« Previous 1 2
Security data analytics and visualization with R
Data Analysis
R XML Translator
The last scenario is less about visualization, although it is an effort to make machine-readable code human-readable, which in itself is a sort of visualization.
In my line of work, data from tools such as vulnerability and service scanners, as well as threat intelligence and information sharing resources, is exported in XML format. XML is fabulous for machine-to-machine conversations, but a human analyst might not have the means to "translate" such a file, such as the appropriate application to import it with or the XSLT needed to render it in a human-readable manner via a browser, for example.
Another file type that falls into this category is the STIX (Structured Threat Information eXpression) file, which was developed by Mitre and often shared via the TAXII (Trusted Automated eXchange of Indicator Information) transport mechanism.

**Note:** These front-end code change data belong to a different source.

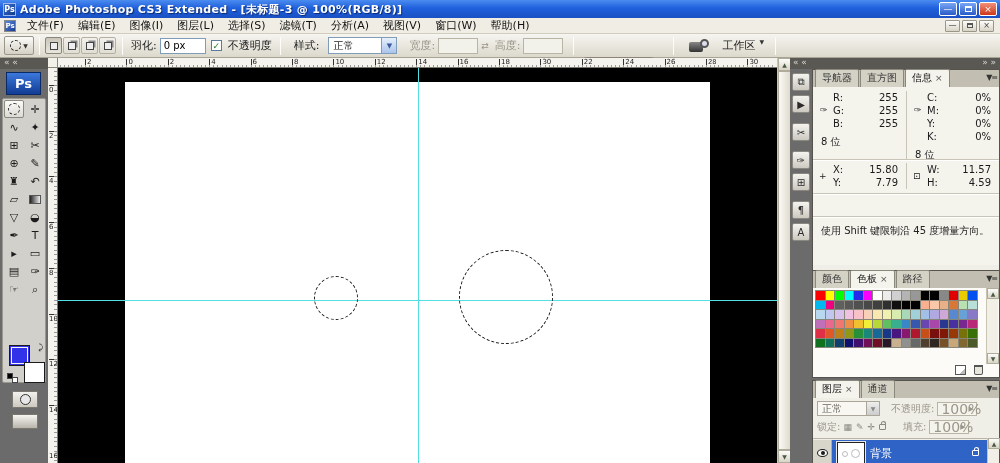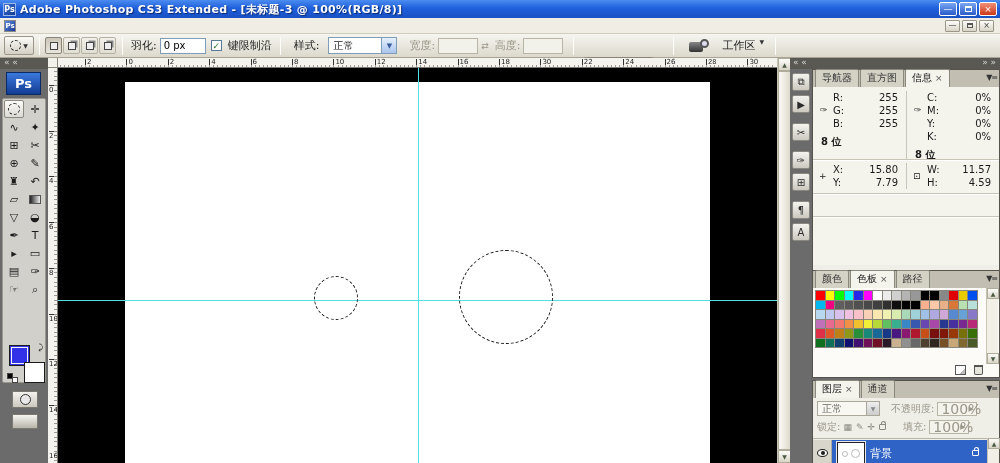--- a/index.html
+++ b/index.html
@@ -136,21 +136,21 @@
 
   
   #info-group { top:11px; height:228px; }
   #info-body { position:relative; height:178px; background:#f4f3ec; font-size:10px; color:#1a1a1a; }
   .info-half { position:absolute; top:4px; width:50%; }
   .info-half.right { left:50%; border-left:1px solid #c8c5b8; }
   .readout-row { display:flex; padding:0 8px 0 20px; line-height:13px; position:relative; }
   .readout-row .lab { width:24px; }
   .readout-row .val { margin-left:auto; text-align:right; }
   .eyedrop-ico { position:absolute; left:7px; top:14px; font-size:9px; color:#333; }
-  .depth { padding:6px 0 0 8px; line-height:12px;font-weight:bold; }
+  .depth { padding:6px 0 0 8px; line-height:12px; }
   .info-div { position:absolute; left:0; right:0; height:1px; background:#c8c5b8; box-shadow:0 1px 0 #fff; }
   .coord-block { position:absolute; top:76px; width:50%; }
   .coord-block.right { left:50%; border-left:1px solid #c8c5b8; }
   .coord-ico { position:absolute; left:6px; top:8px; font-size:9px; color:#222; }
   #doc-size-row { position:absolute; left:0; top:110px; padding:4px 8px; }
   #hint-block { position:absolute; left:0; top:132px; padding:5px 8px; line-height:14px; color:#222; }
 
   
   #swatches-group { top:212px; height:108px; }
   #swatches-body { position:relative; height:89px; background:#fcfbf7; }
@@ -197,20 +197,32 @@
   <span class="title-text">Adobe Photoshop CS3 Extended - [未标题-3 @ 100%(RGB/8)]</span>
   <span class="win-btns">
     <span class="win-btn">—</span>
     <span class="win-btn"><span class="restore-glyph"></span></span>
     <span class="win-btn close">×</span>
   </span>
 </div>
 
 <div id="menubar">
   <span class="doc-badge">Ps</span>
+  <span id="menu-items" style="display:flex;">
+      <span class="menu-item">文件(F)</span>
+      <span class="menu-item">编辑(E)</span>
+      <span class="menu-item">图像(I)</span>
+      <span class="menu-item">图层(L)</span>
+      <span class="menu-item">选择(S)</span>
+      <span class="menu-item">滤镜(T)</span>
+      <span class="menu-item">分析(A)</span>
+      <span class="menu-item">视图(V)</span>
+      <span class="menu-item">窗口(W)</span>
+      <span class="menu-item">帮助(H)</span>
+    </span>
   <span class="win-btns-doc">
     <span class="doc-btn">—</span>
     <span class="doc-btn"><span class="restore-glyph-g"></span></span>
     <span class="doc-btn">×</span>
   </span>
 </div>
 
 <div id="optionsbar">
   <span id="tool-preview">
     <span class="dashed-ellipse-s"></span>
@@ -227,21 +239,21 @@
       <span class="mode-glyph g2"></span>
     </span>
   <span class="mode-btn">
       <span class="mode-glyph g2"></span>
     </span>
   <span class="ob-sep"></span>
   <span class="ob-label">羽化:</span>
   <input class="ob-input" value="0 px" style="">
   <span class="ob-sep" style="visibility:hidden;margin:0 2px;"></span>
   <span class="xp-check">✓</span>
-  <span class="ob-label">键限制沿</span>
+  <span class="ob-label">不透明度</span>
   <span class="ob-sep"></span>
   <span class="ob-label" style="margin-left:8px;">样式:</span>
   <span class="xp-combo" style="margin-left:6px;">
     <span class="combo-text">正常</span>
     <span class="combo-btn">▼</span>
   </span>
   <span class="ob-label disabled" style="margin-left:12px;">宽度:</span>
   <input class="ob-input small" disabled="" value="" style="">
   <span class="ob-label disabled" style="font-size:9px;">⇄</span>
   <span class="ob-label disabled">高度:</span>
@@ -480,20 +492,21 @@
             <span class="val">11.57</span>
           </div>
         <div class="readout-row">
             <span class="lab">H:</span>
             <span class="val">4.59</span>
           </div>
       </div>
       <div class="info-div" style="top:106px;"></div>
       <div class="info-div" style="top:129px;"></div>
       <div id="hint-block">
+        <div>使用 Shift 键限制沿 45 度增量方向。</div>
       </div>
     </div>
   </div>
 
   <div class="panel-group" id="swatches-group">
     <div class="tab-row" id="swatch-tabs">
       <span class="tab">颜色</span>
         <span class="tab active">色板<span class="tab-close">×</span></span>
         <span class="tab">路径</span>
         <span class="panel-menu">▼≡</span>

Although I've written an R STIX translator, I do not have a good sample file to share for a demonstration (most STIX-based threat intelligence information is not meant for public consumption), so I need a similar exemplar.
Luckily, my friend and compatriot in all things security tooling, NJ Ouchn (@toolswatch ), wrote vFeed [16], which exports Common Vulnerabilities and Exposures (CVE) as XML data. Per the toolswatch GitHub page, the vFeed framework "provides extra structured detailed third-party references and technical characteristics for a CVE entry through an extensible XML schema. It also improves the reliability of CVEs by providing a flexible and comprehensive vocabulary for describing the relationship with other standards and security references." With vFeed I ran
vfeedcli.py export CVE_2013_3893
which resulted in the file shown in Figure 7. This is the raw XML that I want to make a bit more friendly for analysis.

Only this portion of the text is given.